> _WHAT YOU HAVE TO DO_
When you reach the line in the data below that contains "total: 8403.78 -> 8046.78", please start repeating lines exactly, and stop after the line that contains "customer number: 10057918 -> 10059718", repeating nothing else.

> _PROVIDED INFORMATION_

::::::::::

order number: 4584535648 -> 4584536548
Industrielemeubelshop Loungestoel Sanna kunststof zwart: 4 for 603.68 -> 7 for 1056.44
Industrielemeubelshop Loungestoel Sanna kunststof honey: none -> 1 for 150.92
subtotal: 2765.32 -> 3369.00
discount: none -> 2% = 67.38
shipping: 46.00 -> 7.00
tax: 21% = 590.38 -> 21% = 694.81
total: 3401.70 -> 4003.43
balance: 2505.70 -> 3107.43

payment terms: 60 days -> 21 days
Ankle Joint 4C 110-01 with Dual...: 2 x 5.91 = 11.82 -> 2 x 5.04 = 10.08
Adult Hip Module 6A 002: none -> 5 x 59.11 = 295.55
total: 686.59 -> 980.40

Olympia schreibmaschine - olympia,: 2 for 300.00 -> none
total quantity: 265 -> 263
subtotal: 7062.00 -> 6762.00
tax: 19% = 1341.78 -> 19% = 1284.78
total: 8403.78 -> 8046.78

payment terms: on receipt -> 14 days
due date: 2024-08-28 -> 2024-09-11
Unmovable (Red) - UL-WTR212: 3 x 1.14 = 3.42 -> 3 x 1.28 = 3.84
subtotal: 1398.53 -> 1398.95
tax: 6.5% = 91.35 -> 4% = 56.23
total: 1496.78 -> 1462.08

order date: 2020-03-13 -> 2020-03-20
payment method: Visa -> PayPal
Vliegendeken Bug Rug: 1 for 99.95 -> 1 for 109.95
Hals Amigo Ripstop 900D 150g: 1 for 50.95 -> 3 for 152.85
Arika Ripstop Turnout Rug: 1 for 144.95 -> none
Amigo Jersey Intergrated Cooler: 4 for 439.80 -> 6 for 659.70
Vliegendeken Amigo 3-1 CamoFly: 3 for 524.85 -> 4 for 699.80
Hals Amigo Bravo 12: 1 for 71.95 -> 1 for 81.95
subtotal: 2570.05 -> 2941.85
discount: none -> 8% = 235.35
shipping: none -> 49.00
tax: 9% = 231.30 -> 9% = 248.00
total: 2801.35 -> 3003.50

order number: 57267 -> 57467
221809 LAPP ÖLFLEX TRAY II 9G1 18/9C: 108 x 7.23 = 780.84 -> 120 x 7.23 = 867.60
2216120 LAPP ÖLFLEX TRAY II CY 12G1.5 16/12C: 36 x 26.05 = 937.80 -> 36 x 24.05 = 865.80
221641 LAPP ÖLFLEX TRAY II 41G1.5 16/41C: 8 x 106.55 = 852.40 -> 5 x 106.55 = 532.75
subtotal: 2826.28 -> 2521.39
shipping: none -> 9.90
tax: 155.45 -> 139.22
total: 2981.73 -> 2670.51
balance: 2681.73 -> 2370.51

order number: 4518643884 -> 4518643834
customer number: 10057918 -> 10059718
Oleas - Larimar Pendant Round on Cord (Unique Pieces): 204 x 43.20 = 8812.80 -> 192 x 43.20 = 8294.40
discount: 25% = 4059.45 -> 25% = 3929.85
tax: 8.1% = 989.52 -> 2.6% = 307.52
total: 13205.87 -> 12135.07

::::::::::

> _ANSWER_
total: 8403.78 -> 8046.78

payment terms: on receipt -> 14 days
due date: 2024-08-28 -> 2024-09-11
Unmovable (Red) - UL-WTR212: 3 x 1.14 = 3.42 -> 3 x 1.28 = 3.84
subtotal: 1398.53 -> 1398.95
tax: 6.5% = 91.35 -> 4% = 56.23
total: 1496.78 -> 1462.08

order date: 2020-03-13 -> 2020-03-20
payment method: Visa -> PayPal
Vliegendeken Bug Rug: 1 for 99.95 -> 1 for 109.95
Hals Amigo Ripstop 900D 150g: 1 for 50.95 -> 3 for 152.85
Arika Ripstop Turnout Rug: 1 for 144.95 -> none
Amigo Jersey Intergrated Cooler: 4 for 439.80 -> 6 for 659.70
Vliegendeken Amigo 3-1 CamoFly: 3 for 524.85 -> 4 for 699.80
Hals Amigo Bravo 12: 1 for 71.95 -> 1 for 81.95
subtotal: 2570.05 -> 2941.85
discount: none -> 8% = 235.35
shipping: none -> 49.00
tax: 9% = 231.30 -> 9% = 248.00
total: 2801.35 -> 3003.50

order number: 57267 -> 57467
221809 LAPP ÖLFLEX TRAY II 9G1 18/9C: 108 x 7.23 = 780.84 -> 120 x 7.23 = 867.60
2216120 LAPP ÖLFLEX TRAY II CY 12G1.5 16/12C: 36 x 26.05 = 937.80 -> 36 x 24.05 = 865.80
221641 LAPP ÖLFLEX TRAY II 41G1.5 16/41C: 8 x 106.55 = 852.40 -> 5 x 106.55 = 532.75
subtotal: 2826.28 -> 2521.39
shipping: none -> 9.90
tax: 155.45 -> 139.22
total: 2981.73 -> 2670.51
balance: 2681.73 -> 2370.51

order number: 4518643884 -> 4518643834
customer number: 10057918 -> 10059718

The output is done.